Maurice McLafferty

Personal information
- Full name: Maurice McLafferty
- Date of birth: 7 August 1922
- Place of birth: Baillieston, Scotland
- Date of death: January 1999 (aged 76)
- Place of death: Worthing, England
- Height: 5 ft 10 in (1.78 m)
- Position(s): Defender

Senior career*
- Years: Team / Apps / (Gls)
- 1945–1947: Celtic / 0 / (0)
- 1947–1950: Glenavon
- 1950–1951: St Mirren / 1 / (0)
- 1951–1952: Sheffield United / 18 / (0)
- 1952–1954: Brighton & Hove Albion / 21 / (0)
- 1954–195?: Dartford
- Hastings United
- 1958–195?: Newhaven

= Maurice McLafferty =

Scottish footballer

Maurice McLafferty (7 August 1922 – January 1999) was a Scottish professional footballer who played in the Scottish League for St Mirren and in the English Football League as a defender for Sheffield United and Brighton & Hove Albion.

==Life and career==
McLafferty was born in Baillieston, Scotland, in 1922. He was on Celtic's books after the Second World War, represented the Royal Air Force at football in 1946, and signed for Irish League club Glenavon in August 1947. He played twice for the Irish League representative team in March 1948, before returning to Scotland to sign for St Mirren in 1950. He made one appearance in the 1950–51 Scottish Division One season, and then moved to England to join Second Division club Sheffield United.

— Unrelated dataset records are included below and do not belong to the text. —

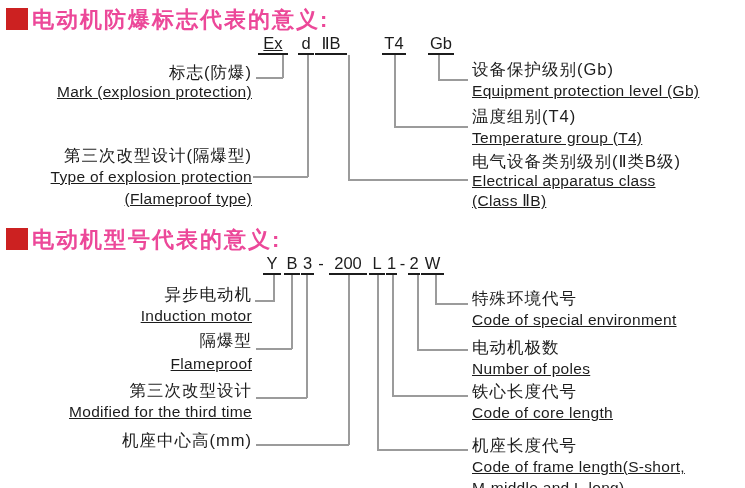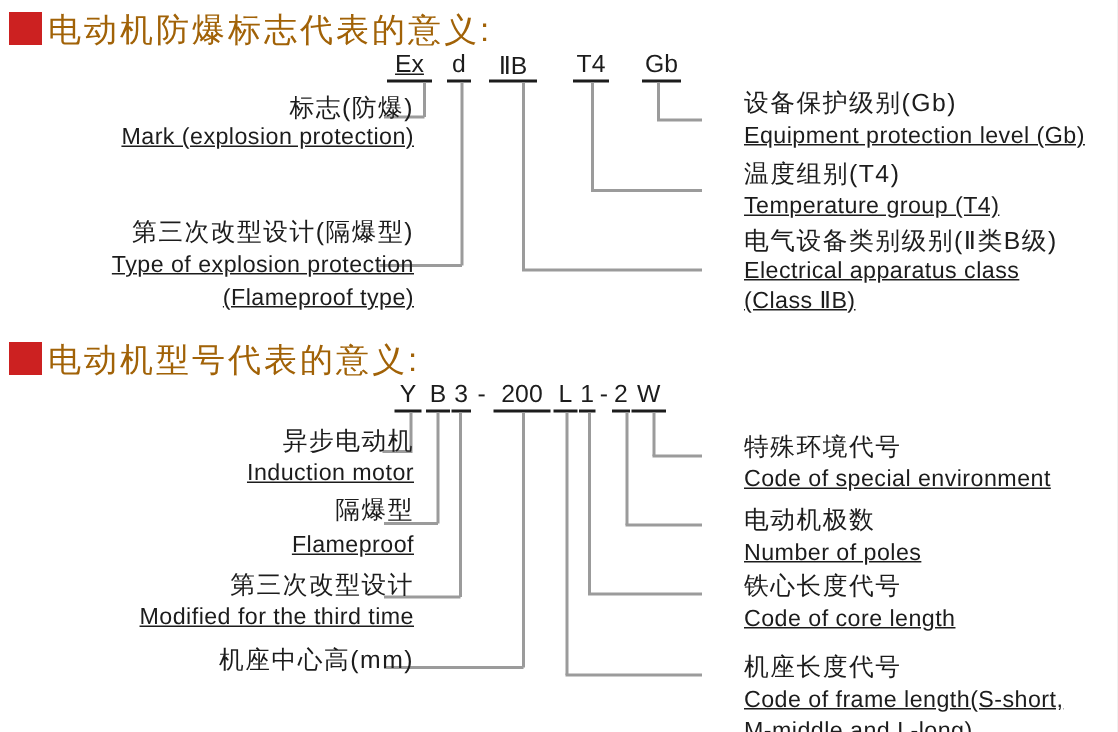"电动机防爆标志代表的意义:" .sec-title { color: #a16207 -> #ec4899; font-weight: normal -> bold }
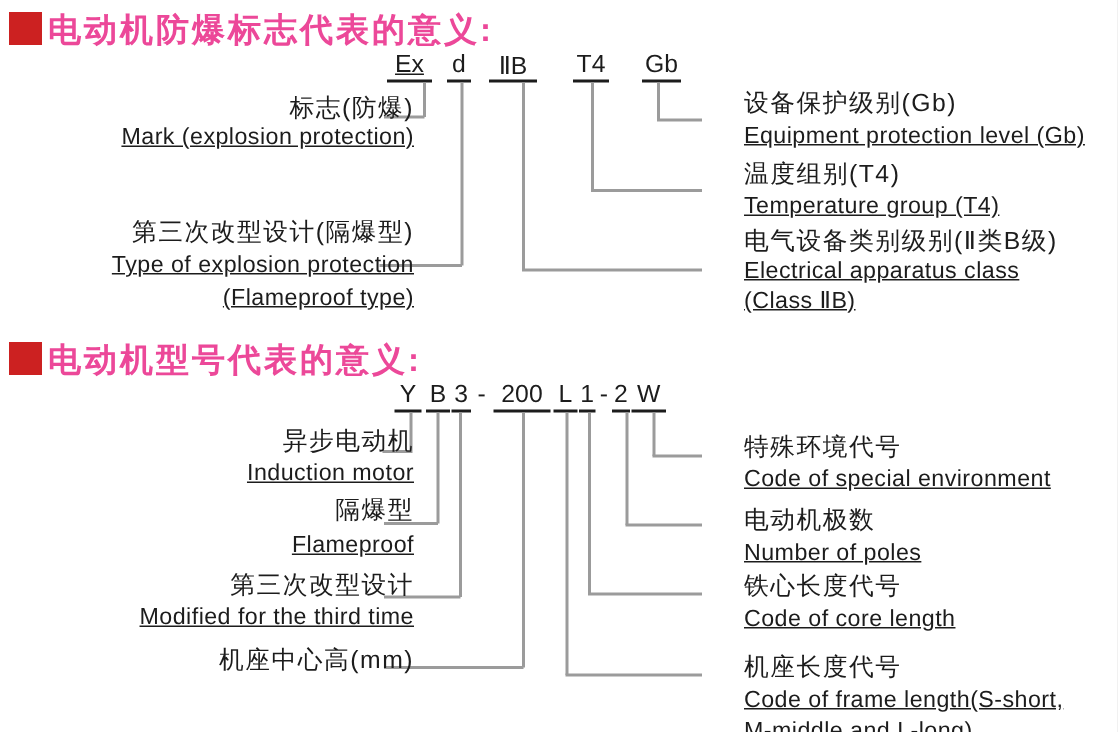"ⅡB" div.code-token { left: 326px -> 315px }
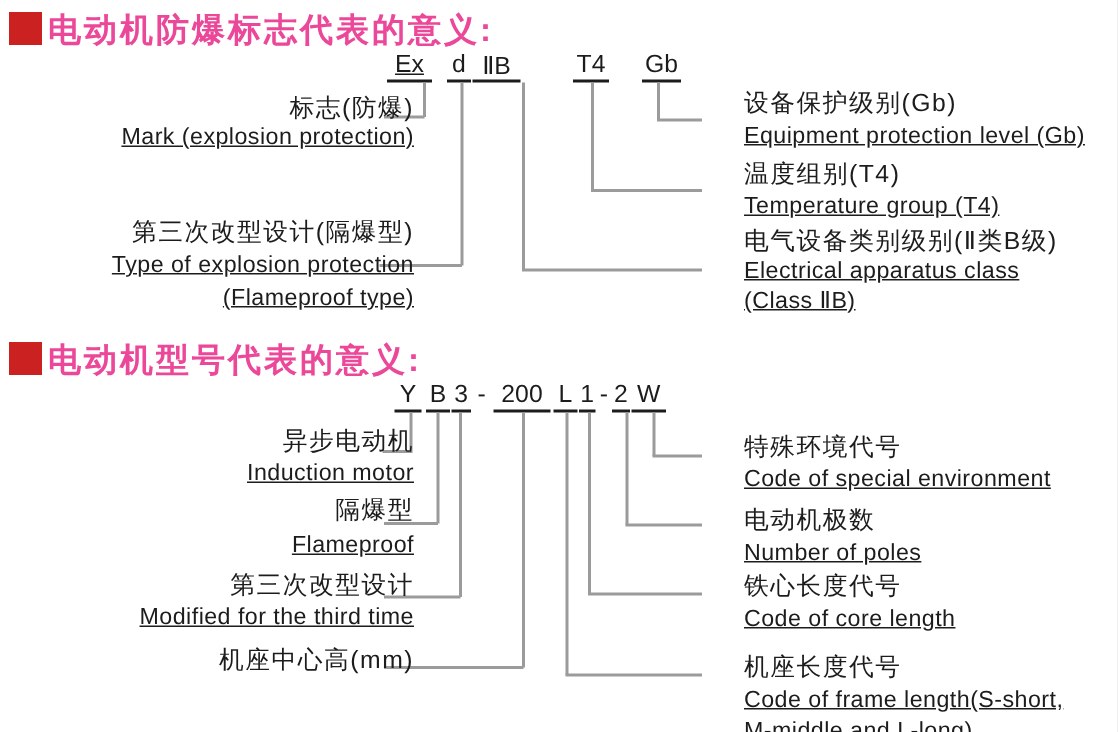"标志(防爆)" .label { margin-left: 24px -> none }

Despite making 18 Second Division appearances, he was transfer-listed at the end of the season at a fee of £1,000. He rejected a return to Scottish football with Aberdeen in favour of remaining in England and dropping down a division with Brighton & Hove Albion.

Initially a reserve, McLafferty shared the left-back position with Reg Fox once Jack Mansell left the club in October 1952, and made 22 appearances in league and FA Cup combined. Both men lost their place to new arrival Jim Langley, and McLafferty moved into Southern League football with Dartford and Hastings United. After losing out to Frank Neary for the appointment as player-coach of Lewes, McLafferty took up the corresponding post at another Sussex County League club, Newhaven.

Off the field, McLafferty worked in Brighton & Hove Albion's fund-raising office and as steward of a gentlemen's social club. He died in Worthing, West Sussex, in 1999 at the age of 76.